EXERCISE PROMPT:
Transcribe all of the entries below exactly. Leave out the pictures.

RECORDS PROVIDED:

.....

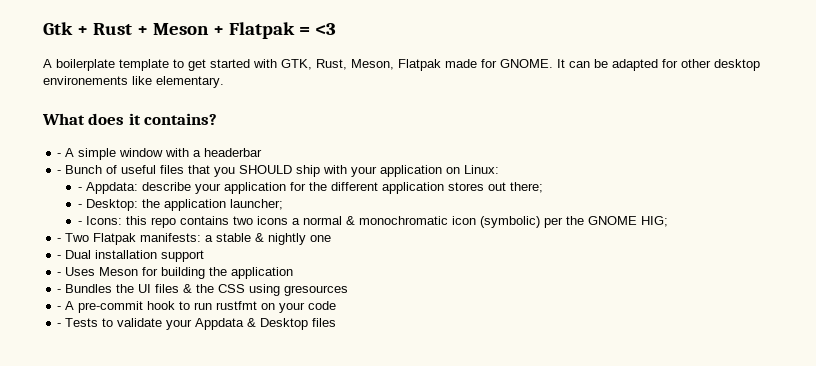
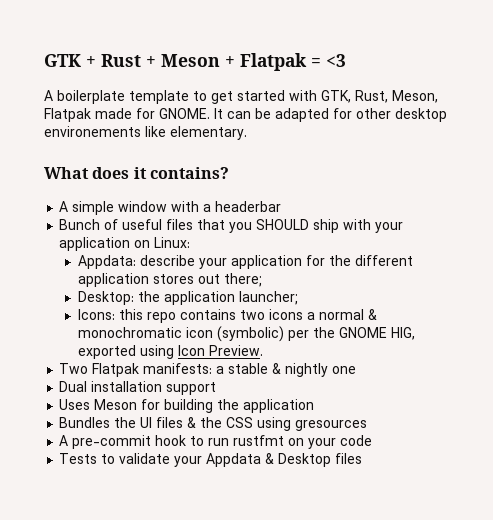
[43,22,73,35] Gtk -> [44,54,81,67] GTK
[57,153,62,157] - -> (229, 173) none
[57,170,62,174] - -> (282, 206) none
[77,187,82,191] - -> (191, 242) none
[77,204,82,208] - -> (262, 280) none
[77,221,82,225] - -> (298, 298) none
[640,216,668,227] [57,238,62,242] HIG; // - -> [390,327,415,340] [77,345,263,359] HIG, exported using Icon Preview. //
[57,255,62,259] - -> (357, 370) none
[57,272,62,276] - -> (217, 388) none
[57,289,62,293] - -> (315, 406) none
[57,306,62,310] - -> (368, 425) none
[57,323,62,327] - -> (373, 440) none

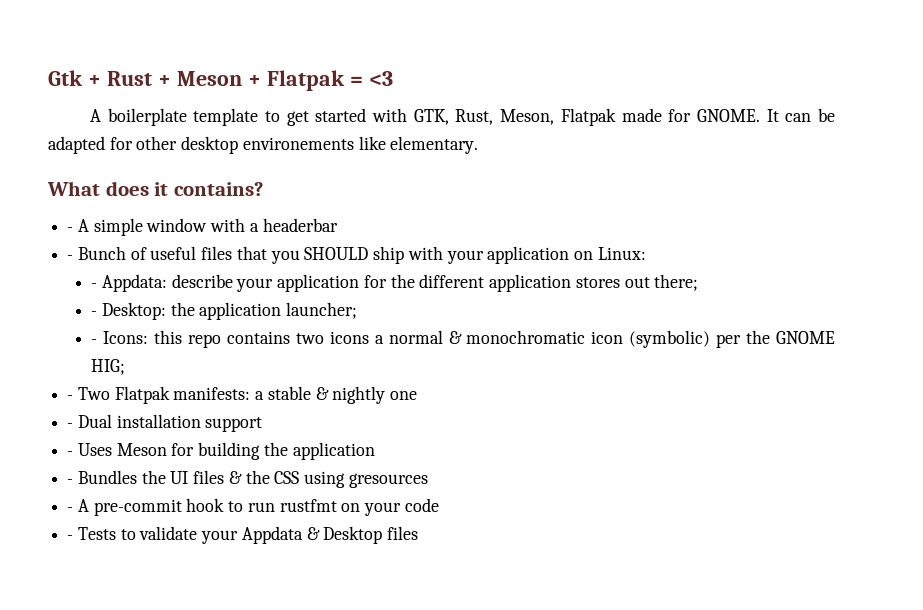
[44,54,81,67] GTK -> [48,70,83,86] Gtk
(229, 173) none -> [67,227,74,232] -
(282, 206) none -> [67,255,74,260] -
(191, 242) none -> [91,283,98,288] -
(262, 280) none -> [91,311,98,316] -
(298, 298) none -> [91,339,98,344] -
[390,327,415,340] [77,345,263,359] HIG, exported using Icon Preview. // -> [91,359,126,375] [67,395,74,400] HIG; // -
(357, 370) none -> [67,423,74,428] -
(217, 388) none -> [67,451,74,456] -
(315, 406) none -> [67,479,74,484] -
(368, 425) none -> [67,507,74,512] -
(373, 440) none -> [67,535,74,540] -

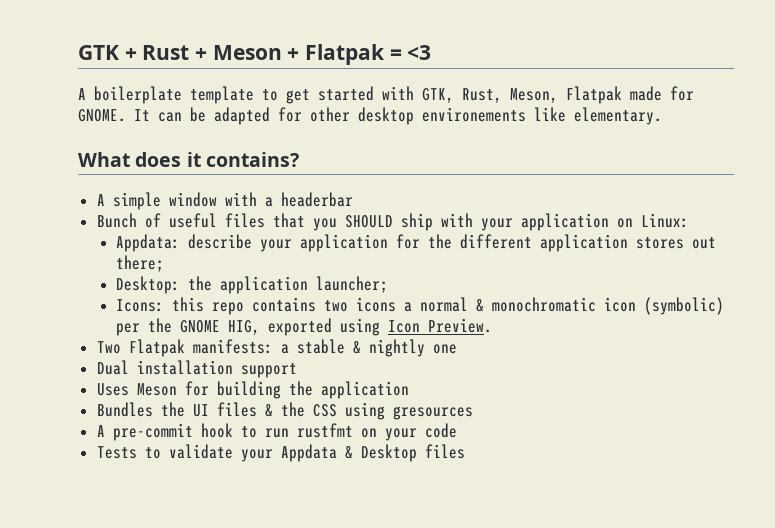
[48,70,83,86] Gtk -> [78,45,119,60] GTK
[67,227,74,232] - -> (299, 159) none
[67,255,74,260] - -> (353, 199) none
[91,283,98,288] - -> (689, 220) none
[91,311,98,316] - -> (165, 263) none
[91,339,98,344] - -> (389, 284) none
[91,359,126,375] [67,395,74,400] HIG; // - -> [228,318,493,336] HIG, exported using Icon Preview. //
[67,423,74,428] - -> (457, 349) none
[67,451,74,456] - -> (297, 370) none
[67,479,74,484] - -> (409, 390) none
[67,507,74,512] - -> (473, 413) none
[67,535,74,540] - -> (457, 430) none

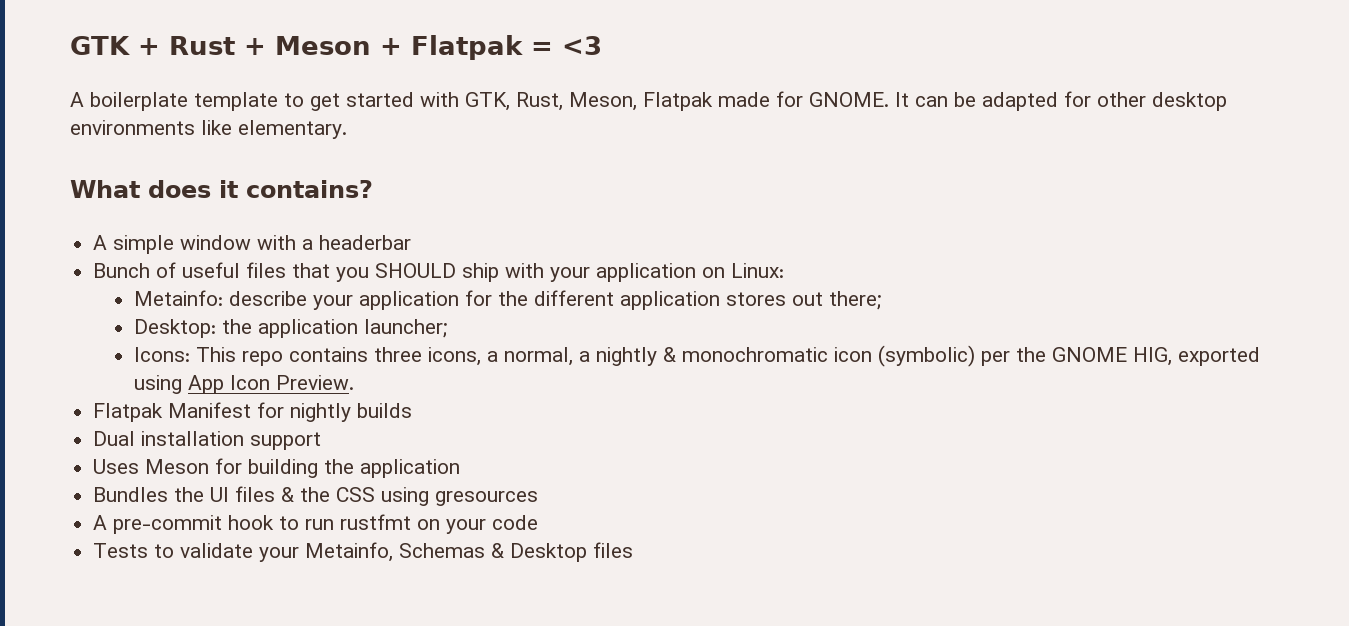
[422,107,526,122] environements -> [70,120,195,135] environments
[116,234,181,252] Appdata: -> [134,290,224,306] Metainfo:
[172,297,205,312] this -> [196,347,237,362] This
[324,297,469,312] two icons a normal -> [374,347,658,366] three icons, a normal, a nightly
(381, 327) none -> [188,375,225,394] App
[96,339,457,357] Two Flatpak manifests: a stable & nightly one -> [93,402,413,422] Flatpak Manifest for nightly builds
[280,444,337,462] Appdata -> [305,542,486,562] Metainfo, Schemas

.....

YOUR RESPONSE:
[43,22,73,35] Gtk -> [44,54,81,67] GTK
[57,153,62,157] - -> (229, 173) none
[57,170,62,174] - -> (282, 206) none
[77,187,82,191] - -> (191, 242) none
[77,204,82,208] - -> (262, 280) none
[77,221,82,225] - -> (298, 298) none
[640,216,668,227] [57,238,62,242] HIG; // - -> [390,327,415,340] [77,345,263,359] HIG, exported using Icon Preview. //
[57,255,62,259] - -> (357, 370) none
[57,272,62,276] - -> (217, 388) none
[57,289,62,293] - -> (315, 406) none
[57,306,62,310] - -> (368, 425) none
[57,323,62,327] - -> (373, 440) none

[44,54,81,67] GTK -> [48,70,83,86] Gtk
(229, 173) none -> [67,227,74,232] -
(282, 206) none -> [67,255,74,260] -
(191, 242) none -> [91,283,98,288] -
(262, 280) none -> [91,311,98,316] -
(298, 298) none -> [91,339,98,344] -
[390,327,415,340] [77,345,263,359] HIG, exported using Icon Preview. // -> [91,359,126,375] [67,395,74,400] HIG; // -
(357, 370) none -> [67,423,74,428] -
(217, 388) none -> [67,451,74,456] -
(315, 406) none -> [67,479,74,484] -
(368, 425) none -> [67,507,74,512] -
(373, 440) none -> [67,535,74,540] -

[48,70,83,86] Gtk -> [78,45,119,60] GTK
[67,227,74,232] - -> (299, 159) none
[67,255,74,260] - -> (353, 199) none
[91,283,98,288] - -> (689, 220) none
[91,311,98,316] - -> (165, 263) none
[91,339,98,344] - -> (389, 284) none
[91,359,126,375] [67,395,74,400] HIG; // - -> [228,318,493,336] HIG, exported using Icon Preview. //
[67,423,74,428] - -> (457, 349) none
[67,451,74,456] - -> (297, 370) none
[67,479,74,484] - -> (409, 390) none
[67,507,74,512] - -> (473, 413) none
[67,535,74,540] - -> (457, 430) none

[422,107,526,122] environements -> [70,120,195,135] environments
[116,234,181,252] Appdata: -> [134,290,224,306] Metainfo:
[172,297,205,312] this -> [196,347,237,362] This
[324,297,469,312] two icons a normal -> [374,347,658,366] three icons, a normal, a nightly
(381, 327) none -> [188,375,225,394] App
[96,339,457,357] Two Flatpak manifests: a stable & nightly one -> [93,402,413,422] Flatpak Manifest for nightly builds
[280,444,337,462] Appdata -> [305,542,486,562] Metainfo, Schemas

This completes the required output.